Je ne sais trop ce que l’Australie essaye de nous dire, mais entre les cacas nerveux de Kyrie Irving et ceux de Ben Simmons, la pochette du dernier album d’Amyl and the Sniffers, et maintenant celle de Exek, je crois que toute une nation est en train d’appeler à l’aide.

Si dans le cas des deux premiers, un bouquet de sauge brulé dans le désert, sous la lune nouvelle, pourrait éventuellement faire l’affaire, je ne saurais trop conseiller aux deux autres de revoir complétement leur plan de com’. Je peux comprendre que pour Amyl and the Sniffers, présenter un album avec la pire pochette de l’histoire, est une façon comme une autre de rehausser la fadeur de leur punk rock de mémés accros au bingo, mais il en va différemment avec celui de Exek, qui s’avère au moins aussi bon que sa pochette est moche. C’est vous dire si ça vaut le coup de tenter l’écoute.

Advertise Here ravira les amateurs de kraut pop (ça existe ?) qui ne sont jamais tant heureux que lorsque des nappes de claviers psychédéliques enrobent délicatement des rythmiques teutonnes et des basses à la limite du dub. On pense à Suuns, sans le côté névropathe, et Albert Wolski n’est pas Ben Shemie, mais il existe un ADN commun aux deux groupes.

Après une première plage instrumentale qui pose le décor, arrive déjà le fantastique « (I’m After) Your Best Interest » qui fascine d’emblée et durablement. Un long développement introduit la voix de Wolski dont on ne sait alors si elle est nonchalante, désabusée, hautaine, ou un peu tout ça à la fois. En arrière-plan, la guitare finit par supplanter le clavier. Le tango entre les deux sera un des points d’appuis de l’album.

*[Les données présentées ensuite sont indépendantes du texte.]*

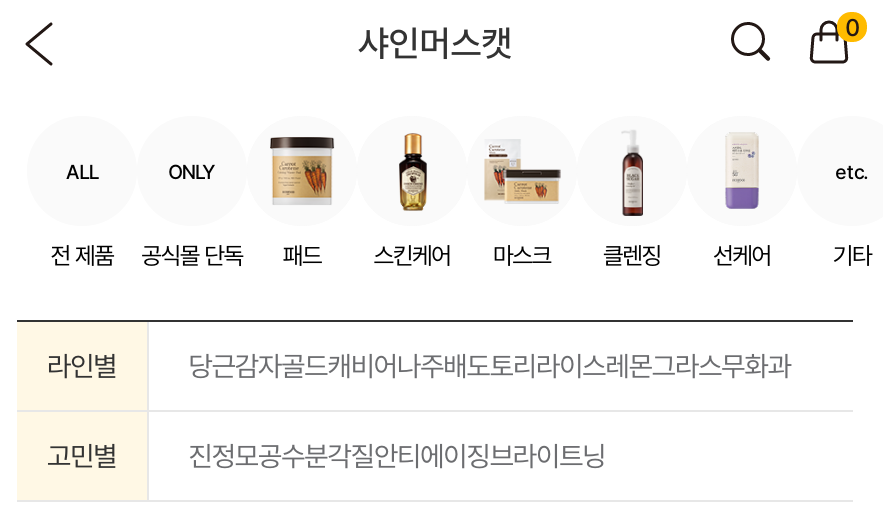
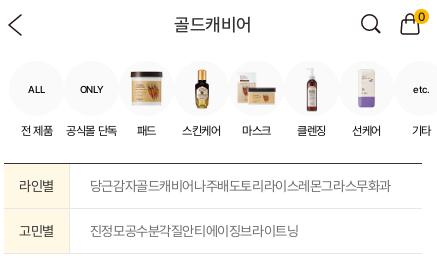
- 샤인머스캣
+ 골드캐비어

L’intro du troisième titre « Unseasonnable Warmth » renvoie immédiatement à Kid A, avant de s’éloigner vers des couleurs plus proches de celles de Parquet Courts (de loin… grand écart relativement improbable, j’en conviens), et d’y revenir, via un saxophone presque free, et une descente parfaitement chaloupée. Tout au long du disque, Exek donnera cette impression de se tenir sur une jambe, entre deux feux. On prendra peur, toutefois, avec l’intro au piano de « Sen Yen for 30mn of Violin » qui aurait vraiment pu tourner au tragique, ou à la farce, si Wolski ne s’était pas décidé à la jouer cold wave. Le pire a été évité. « Beyond Currency » rassure avec son atmosphère Krautrock, à la The Phantom Band et la fin du disque dévoilera son lot de surprises avec un étonnant violon sur « ID’ed » qui n’est pas sans rappeler, une nouvelle fois, Radiohead (A Moon Shaped Pool). Le disque se termine comme il a commencé, avec un instrumental que l’on aurait souhaité plus long mais qu’Exek a jugé devoir raccourcir. C’est d’ailleurs qu’une fois le disque terminé que l’on réussit à mettre le doigt sur quelque chose qui nous gène depuis sa découverte. Le groupe nous donne l’impression d’avancer sur la pointe des pieds, en restant toujours très prudent. Leur talent est indéniable et on trouve de la grandeur sur plusieurs morceaux (« (I’m After) Your best Interest », « ID’ed »), mais un parfum d’inachevé flotte dans notre esprit.

Huit titres, dont deux instrumentaux relativement courts, appelez ça un LP si ça vous dit, mais wink wink, quoi… On évoque un parfum d’inachevé pour ne pas avoir à parler d’arnaque ou de malhonnêteté Intellectuelle (oui, avec la majuscule), et la situation dommage car Advertise Here aurait fait un EP plus que correct, et un album surement incontournable, s’il avait compté deux titres supplémentaires du niveau des autres.